Maybe the last question, please.

Operator

operator
#56

Our last question comes from Carl Raynsford from Berenberg.

Carl Raynsford

analyst
#57

I've only got a couple left and I'll let hopefully, fairly straightforward. The first one is moving into next year just on Europe. Obviously, Europe has had a good year this year. Now with Majorel, Europe will obviously be the majority of revenue if we split out LatAm as reporting currently is. And do you have any insight on how we should think about growth next year for the new -- just from a high level given those strong European comps? And could those comps cause a drag on a group basis in the way North America has this year? And then the second question, just regarding acquisitions versus buyback. What sort of level would your valuation have to get back to you before you begin to target acquisitions more than kind of a share buyback. Presumably, those bolt-ons are likely to be fairly AI-based and therefore, pretty expensive. So if nothing changes in the buyback program, something you'll undertake into the midterm.
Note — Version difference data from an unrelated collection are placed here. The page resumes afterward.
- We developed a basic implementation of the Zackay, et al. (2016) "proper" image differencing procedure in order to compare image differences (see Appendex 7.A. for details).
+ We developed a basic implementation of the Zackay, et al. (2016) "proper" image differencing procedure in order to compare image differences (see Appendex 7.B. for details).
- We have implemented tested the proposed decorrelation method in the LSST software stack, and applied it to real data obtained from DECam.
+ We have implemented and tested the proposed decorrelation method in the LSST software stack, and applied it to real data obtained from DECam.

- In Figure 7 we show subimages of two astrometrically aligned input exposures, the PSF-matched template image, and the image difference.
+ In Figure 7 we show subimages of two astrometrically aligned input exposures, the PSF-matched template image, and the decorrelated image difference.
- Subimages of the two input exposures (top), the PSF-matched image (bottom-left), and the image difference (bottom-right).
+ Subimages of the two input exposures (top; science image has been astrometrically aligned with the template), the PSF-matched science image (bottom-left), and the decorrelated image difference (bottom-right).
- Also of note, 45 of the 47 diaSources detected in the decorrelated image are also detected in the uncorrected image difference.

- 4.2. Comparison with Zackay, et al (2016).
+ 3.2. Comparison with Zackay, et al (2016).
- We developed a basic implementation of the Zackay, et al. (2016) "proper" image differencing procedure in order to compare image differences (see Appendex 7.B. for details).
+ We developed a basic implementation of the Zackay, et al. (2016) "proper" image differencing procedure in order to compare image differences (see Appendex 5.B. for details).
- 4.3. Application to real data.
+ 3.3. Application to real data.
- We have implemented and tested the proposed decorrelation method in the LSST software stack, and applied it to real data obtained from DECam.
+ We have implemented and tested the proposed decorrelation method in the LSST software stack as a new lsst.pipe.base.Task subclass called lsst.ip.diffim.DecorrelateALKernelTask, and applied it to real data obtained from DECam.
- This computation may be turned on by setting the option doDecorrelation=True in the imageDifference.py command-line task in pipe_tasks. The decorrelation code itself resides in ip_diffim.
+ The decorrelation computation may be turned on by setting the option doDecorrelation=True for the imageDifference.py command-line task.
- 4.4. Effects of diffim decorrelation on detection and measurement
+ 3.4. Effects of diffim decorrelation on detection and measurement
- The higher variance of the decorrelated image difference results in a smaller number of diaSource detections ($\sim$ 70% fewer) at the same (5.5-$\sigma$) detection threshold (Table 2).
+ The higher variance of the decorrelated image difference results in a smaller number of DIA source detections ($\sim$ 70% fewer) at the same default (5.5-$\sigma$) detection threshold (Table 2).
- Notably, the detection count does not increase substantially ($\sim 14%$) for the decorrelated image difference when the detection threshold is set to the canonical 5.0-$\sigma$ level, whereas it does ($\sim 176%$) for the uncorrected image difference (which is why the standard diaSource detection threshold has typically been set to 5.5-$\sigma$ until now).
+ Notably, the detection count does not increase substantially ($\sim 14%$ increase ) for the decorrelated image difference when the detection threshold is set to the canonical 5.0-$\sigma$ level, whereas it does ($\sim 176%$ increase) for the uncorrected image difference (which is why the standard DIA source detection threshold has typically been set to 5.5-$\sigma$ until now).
I'll leave it that.

Daniel Julien

executive
#58

Bhupender, do you want to answer the first phase of the question, so I can think to the last phase?

Bhupender Singh

executive
#59

Look, it's -- again, we always say we don't have a crystal ball here to kind of figure out what Europe will be next year. From what we have seen so far, yes, we have seen certain degree of slowdown in Q3 in Europe, what we started seeing in the U.S. starting February, mid-February onwards, we've seen a certain degree of slowdown in Europe. But Europe also is multiple markets. It's not one market. And it's not behaving in kind of one uniform manner. So there are markets which are kind of growing slower. There are markets which are still growing fairly fast. So you have to look at it from that perspective. Secondly, with the Majorel acquisition, we believe that our position has become much, much stronger. And there are additional lines of businesses that we were in Europe and also some of the other delivery capabilities that we needed to be able to convince our clients. So with the combination of having a much stronger team with ability to showcase additional lines of business, along with the better mix of countries, we are reasonably confident that we should be able to tie it over next year too.

Daniel Julien

executive
#60

And for the last part of the question, yes, I am sure that every company that AI wash itself is going to have high multiple. It's not necessarily a guaranty for growth and profitability. We embrace AI, we hire specialists in AI. Maybe we will buy companies with a real specialization, but our preference clearly is has always been to work while very profitable, well-run company niche market, if possible, having a kind of black box in which you have some part of digital, but that can command higher pricing and higher margin. And so really, we consider that the future acquisitions are going to be much more related to the specialized service or the management of end-to-end complex business process that integrates AI, but not only.

Operator

operator
#61

There are no further questions. So I will hand back over to your host, Daniel Julien, CEO, to conclude today's conference.

Daniel Julien

executive
#62

I would like to thank all of you who join us to listen at what we had to say. We are deeply convinced that the consolidation that we decided in integrating material goes in the sense of the market, goes in the sense of what are looking our major clients, and we believe that we have a spring board to build the next wave of growth of the company. Thank you very much.